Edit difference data

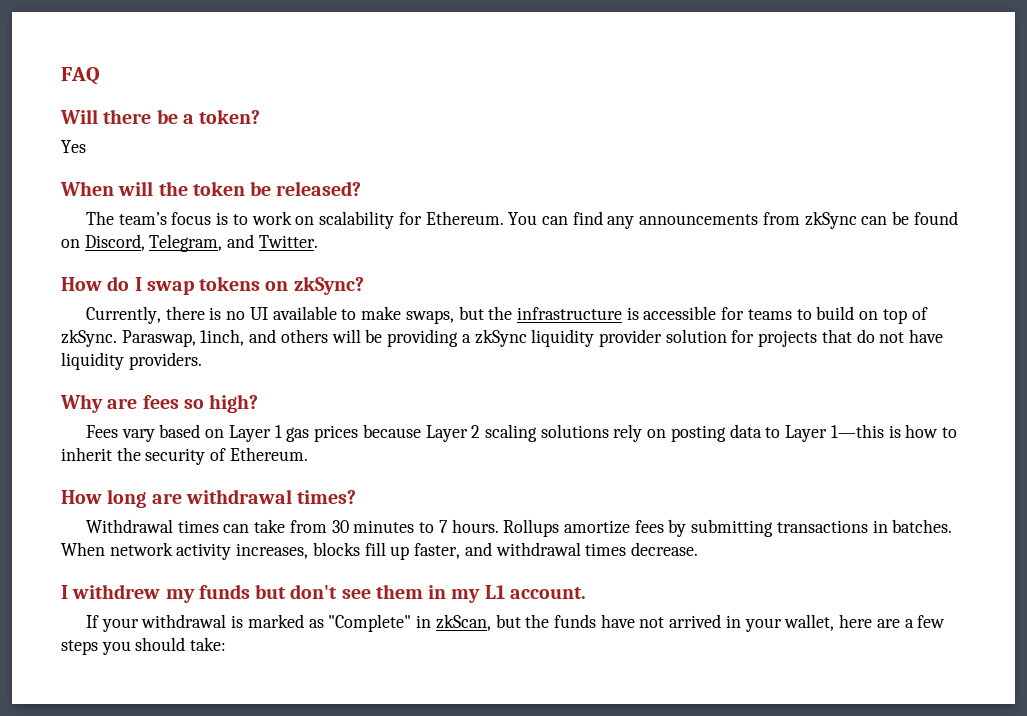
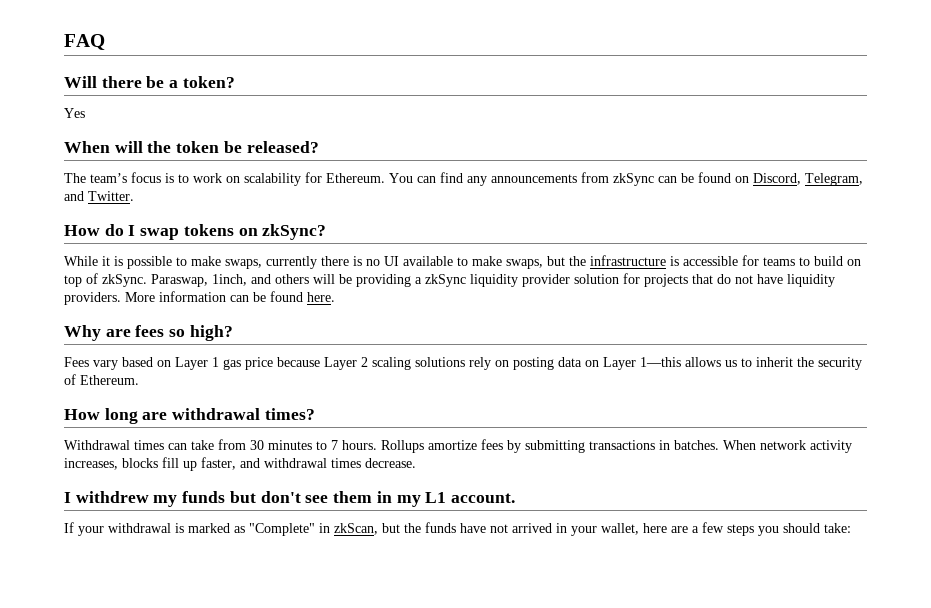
- Currently, there is no UI available to make swaps, but the infrastructure is accessible for teams to build on top of zkSync.
+ While it is possible to make swaps, currently there is no UI available to make swaps, but the infrastructure is accessible for teams to build on top of zkSync.
+ More information can be found here.
- Fees vary based on Layer 1 gas prices because Layer 2 scaling solutions rely on posting data to Layer 1—this is how to inherit the security of Ethereum.
+ Fees vary based on Layer 1 gas price because Layer 2 scaling solutions rely on posting data on Layer 1—this allows us to inherit the security of Ethereum.

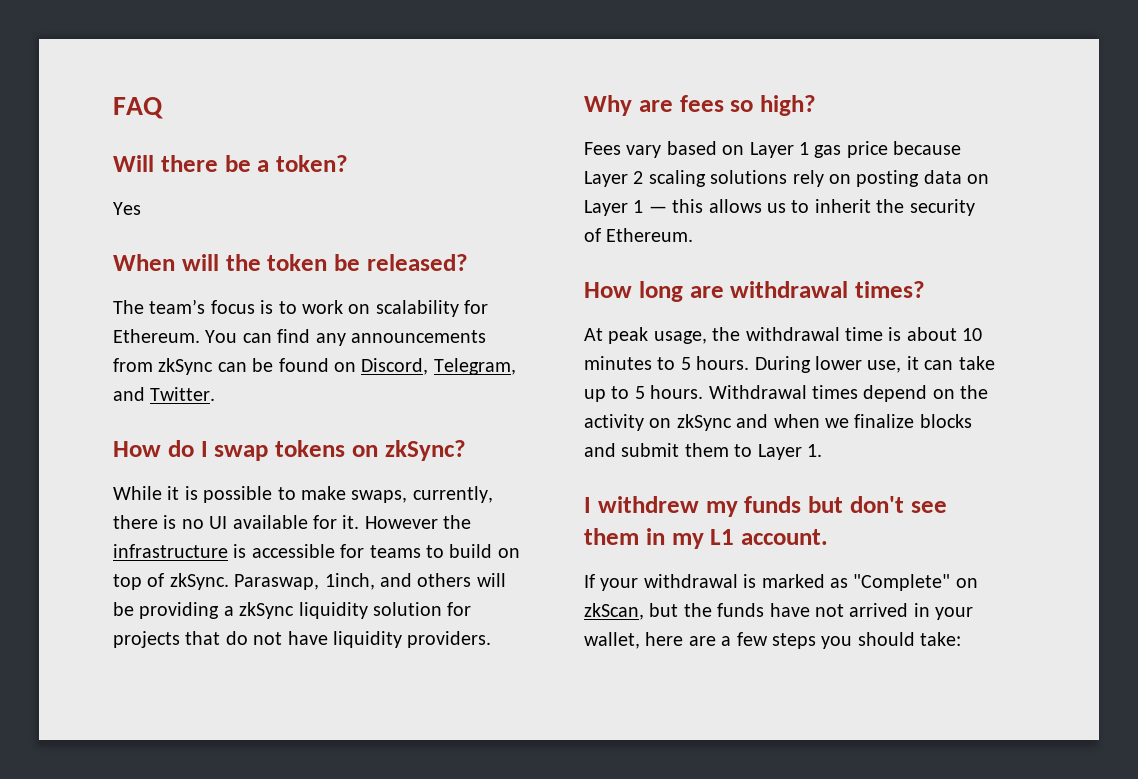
- While it is possible to make swaps, currently there is no UI available to make swaps, but the infrastructure is accessible for teams to build on top of zkSync.
+ While it is possible to make swaps, currently, there is no UI available for it. However the infrastructure is accessible for teams to build on top of zkSync.
- Paraswap, 1inch, and others will be providing a zkSync liquidity provider solution for projects that do not have liquidity providers. More information can be found here.
+ Paraswap, 1inch, and others will be providing a zkSync liquidity solution for projects that do not have liquidity providers.
- Fees vary based on Layer 1 gas price because Layer 2 scaling solutions rely on posting data on Layer 1—this allows us to inherit the security of Ethereum.
+ Fees vary based on Layer 1 gas price because Layer 2 scaling solutions rely on posting data on Layer 1 — this allows us to inherit the security of Ethereum.
- Withdrawal times can take from 30 minutes to 7 hours. Rollups amortize fees by submitting transactions in batches. When network activity increases, blocks fill up faster, and withdrawal times decrease.
+ At peak usage, the withdrawal time is about 10 minutes to 5 hours. During lower use, it can take up to 5 hours. Withdrawal times depend on the activity on zkSync and when we finalize blocks and submit them to Layer 1.
- If your withdrawal is marked as "Complete" in zkScan, but the funds have not arrived in your wallet, here are a few steps you should take:
+ If your withdrawal is marked as "Complete" on zkScan, but the funds have not arrived in your wallet, here are a few steps you should take:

EXERCISE DIRECTIONS>
Which of the lines above hold the string "wallet"? Copy each one.

WRITTEN REPLY>
- If your withdrawal is marked as "Complete" in zkScan, but the funds have not arrived in your wallet, here are a few steps you should take:
+ If your withdrawal is marked as "Complete" on zkScan, but the funds have not arrived in your wallet, here are a few steps you should take:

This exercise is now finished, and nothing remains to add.